The division in higher and lower pleasures was mainly Mill’s response to the criticisms on Bentham’s utilitarianism.
In Britain, many saw Bentham’s utilitarianism as a doctrine for swine (a doctrine that taught no more than the pursuit of pleasure), to which Mill retorted that it was better to have an unhappy human than a happy pig.
So he came up with his division into lower and higher pleasures.
He saw no point in trying to make a pig happy as that would only result in “lower” pleasures.
Of Mill, we know that he looked down on the British working class. He considered them nothing but liars.
But he wasn’t very fond of the British in general either. He considered them “parochial” and took pride in being able to read and communicate in French. Mill first visited France at age 14, where he enjoyed the “free and genial atmosphere of Continental life” very much, the same France that had previously rejected the ideas of Helvétius.
Yes, John Stuart Mill put great emphasis on intellectual pleasures at the expense of other pleasures.
He was home-schooled. His father started him on the Greek language at age 3. He began learning Latin soon after and read the Homer in its original Latin at age 7 or thereabouts.
I think it is fair to say that Mill’s views on life were probably somewhat distorted. He’d never experienced anything close to the needs of “lower” human beings, such as the need for food and shelter.
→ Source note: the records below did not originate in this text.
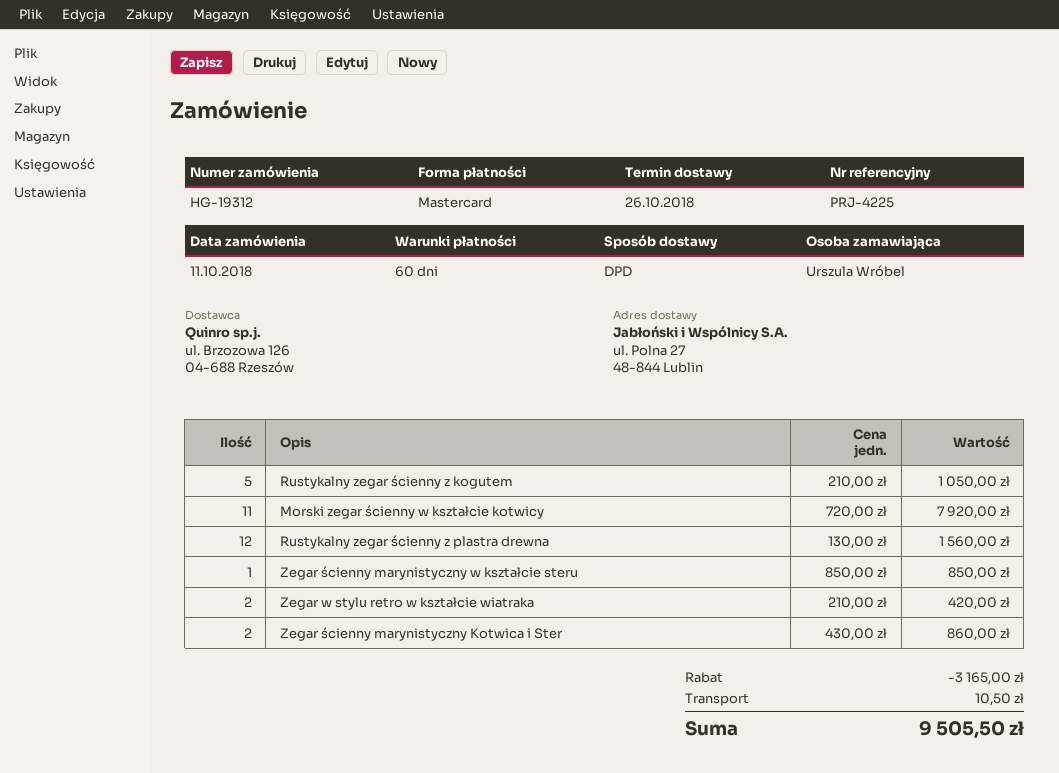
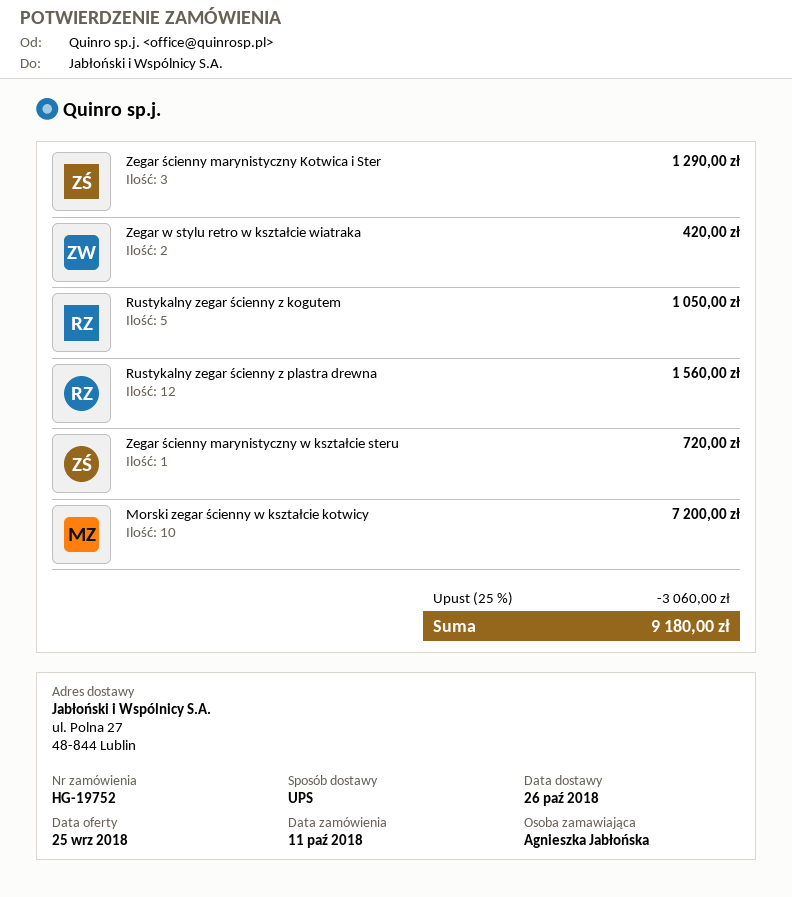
order number: HG-19312 -> HG-19752
ordered by: Urszula Wróbel -> Agnieszka Jabłońska
shipping method: DPD -> UPS
Morski zegar ścienny w kształcie kotwicy: 11 for 7920.00 -> 10 for 7200.00
Zegar ścienny marynistyczny w kształcie steru: 1 for 850.00 -> 1 for 720.00
Zegar ścienny marynistyczny Kotwica i Ster: 2 for 860.00 -> 3 for 1290.00
discount: 3165.00 -> 3060.00
shipping: 10.50 -> none
total: 9505.50 -> 9180.00

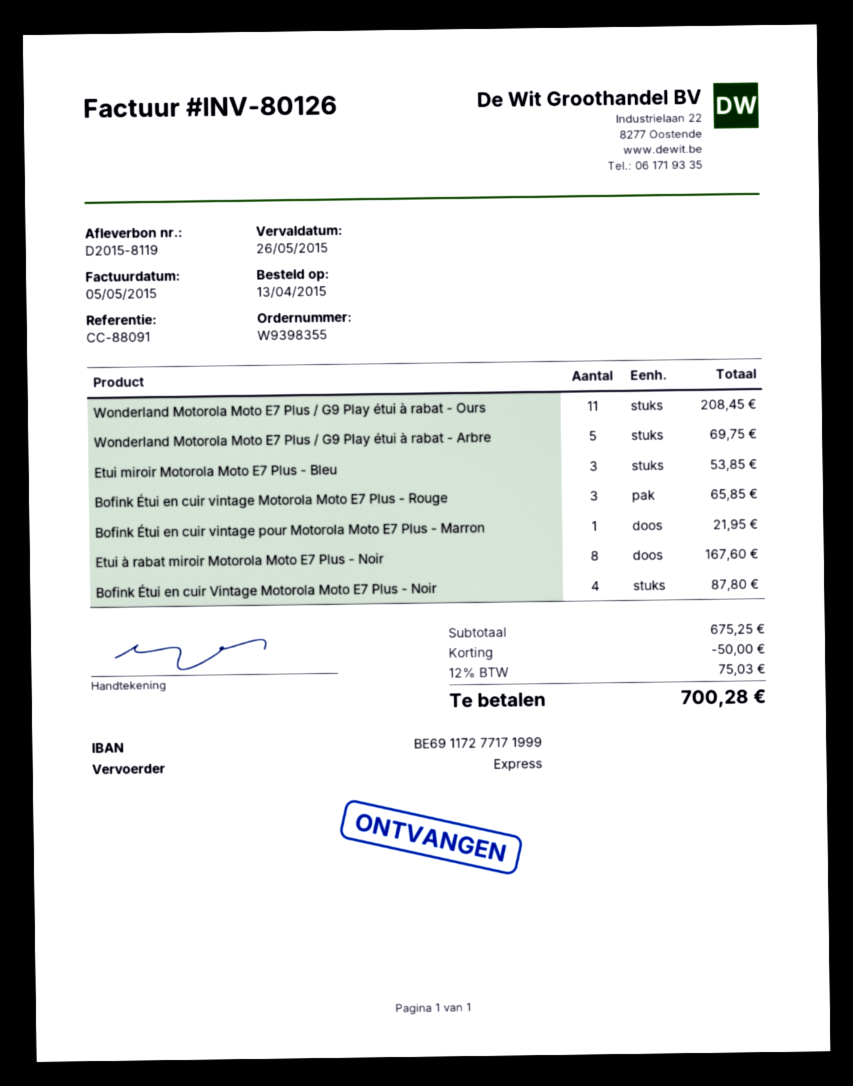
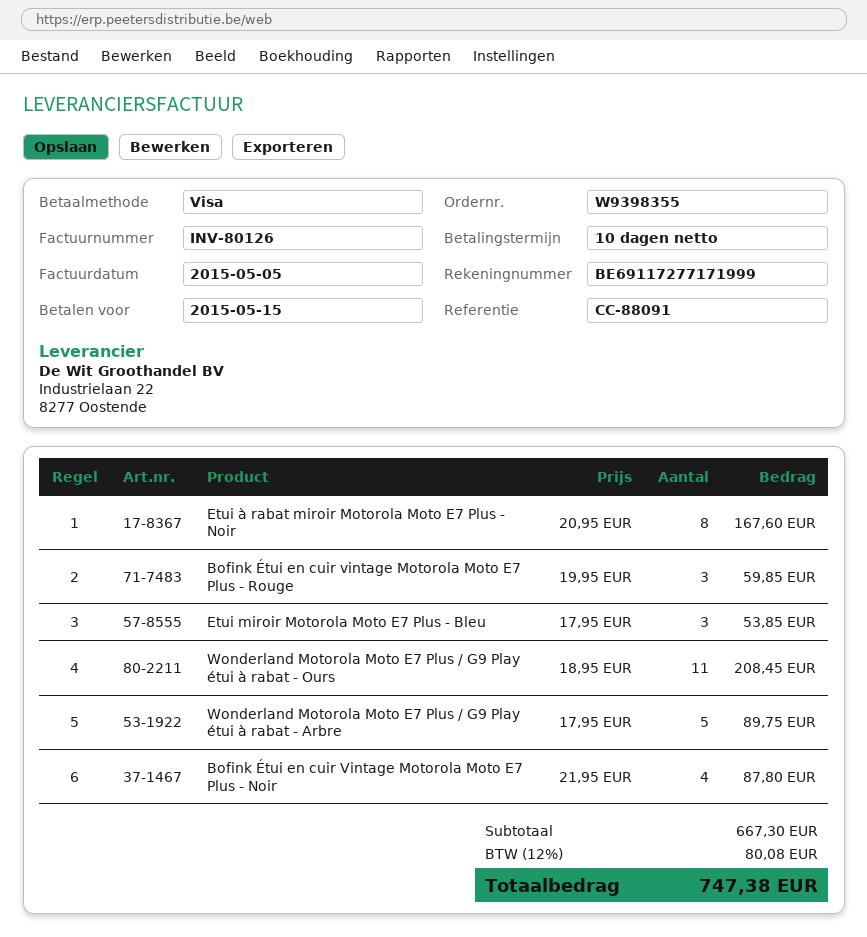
due date: 2015-05-26 -> 2015-05-15
Wonderland Motorola Moto E7 Plus / G9 Play étui à rabat - Arbre: 5 for 69.75 -> 5 for 89.75
Bofink Étui en cuir vintage Motorola Moto E7 Plus - Rouge: 3 for 65.85 -> 3 for 59.85
Bofink Étui en cuir vintage pour Motorola Moto E7 Plus - Marron: 1 for 21.95 -> none
subtotal: 675.25 -> 667.30
discount: 50.00 -> none
tax: 12% = 75.03 -> 12% = 80.08
total: 700.28 -> 747.38

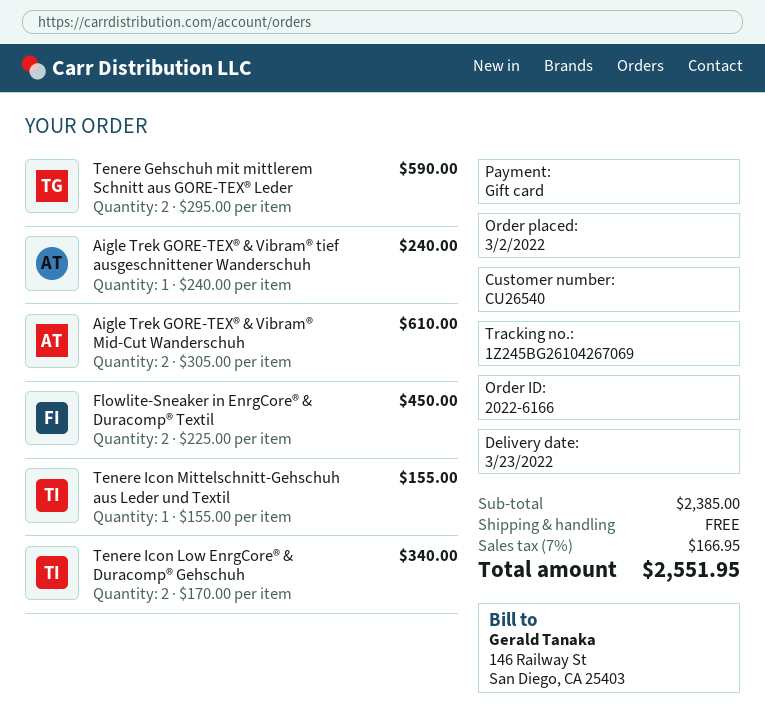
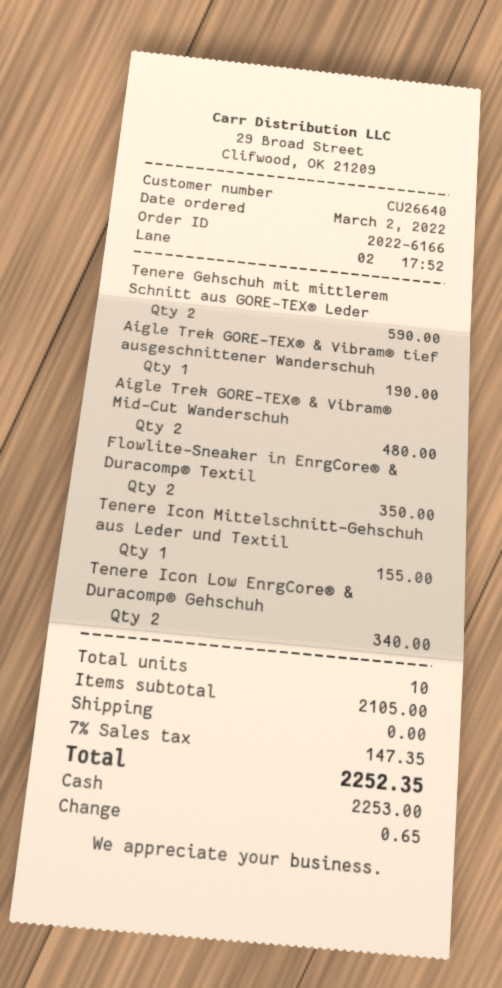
customer number: CU26540 -> CU26640
payment method: gift card -> cash
Aigle Trek GORE-TEX® & Vibram® tief ausgeschnittener Wanderschuh: 1 for 240.00 -> 1 for 190.00
Aigle Trek GORE-TEX® & Vibram® Mid-Cut Wanderschuh: 2 for 610.00 -> 2 for 480.00
Flowlite-Sneaker in EnrgCore® & Duracomp® Textil: 2 for 450.00 -> 2 for 350.00
subtotal: 2385.00 -> 2105.00
tax: 7% = 166.95 -> 7% = 147.35
total: 2551.95 -> 2252.35

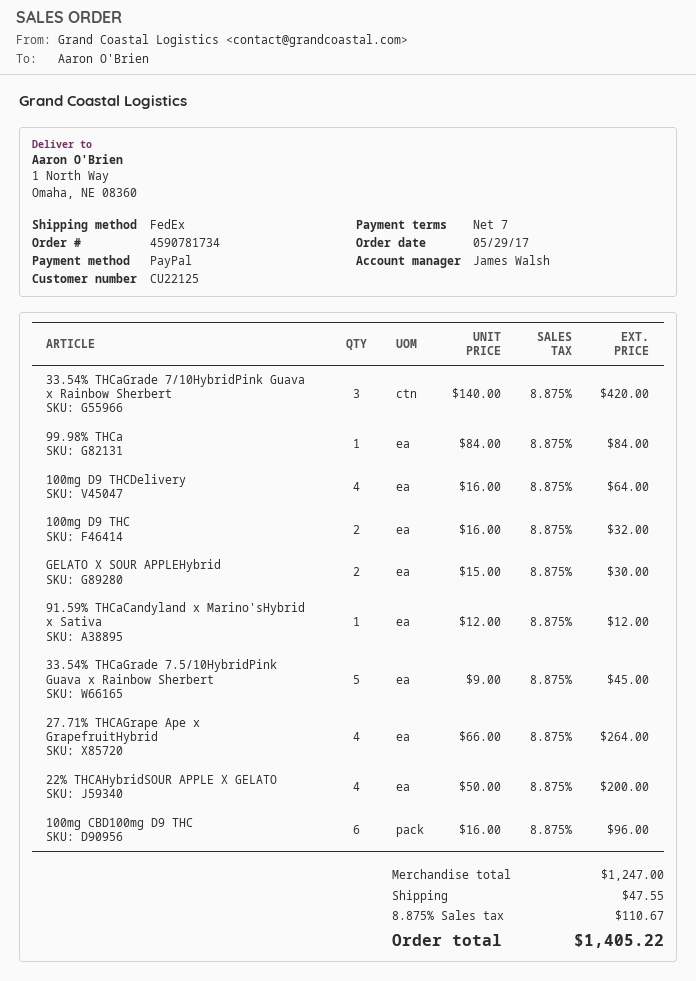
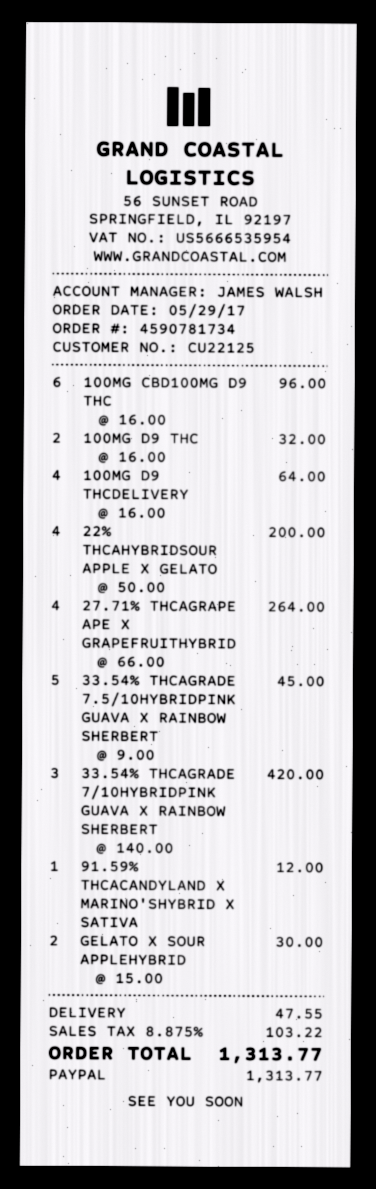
99.98% THCa: 1 x 84.00 = 84.00 -> none
tax: 8.875% = 110.67 -> 8.875% = 103.22
total: 1405.22 -> 1313.77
His mentor Bentham went to Oxford University at age 12, where he studied law.
As Bentham was well to do, he did not need a job and was free to pursue his own pleasures.
He was one of the founders of what later became University College London. He also founded a utilitarian newspaper called the Westminster Review.
I think we can also say of Bentham that he wrote from the exclusive perspective of a privileged man who never required any form of employment and who never experienced what it is like not to have a limitless supply of safety and security, let alone food and shelter.
I will let you draw your own conclusions.
Tomorrow is the day YOU get to decide what kind of society you want to live in. One that only supports the likes of Nigel Farage (who flees abroad every time things are not going well for him in the UK) and Boris Johnson, Iain Duncan Smith, Theresa May and the right honourable Matt Hancock – or one that works for all Brits.
Do you want a government that sees YOU as expendable? As disposable? Or do you want something better for yourself?
Tactical voting can make a difference. Tactical voting is not – as some Tories have claimed – committing voter fraud by for example voting in two towns.
Tactical voting means that you vote for the non-Conservative non-Brexit Party (formerly UKIP) candidate who stands the best chance of getting elected in your constituency.
Because even marginally better candidates can still help make a real difference, even if you would actually prefer to vote for someone else.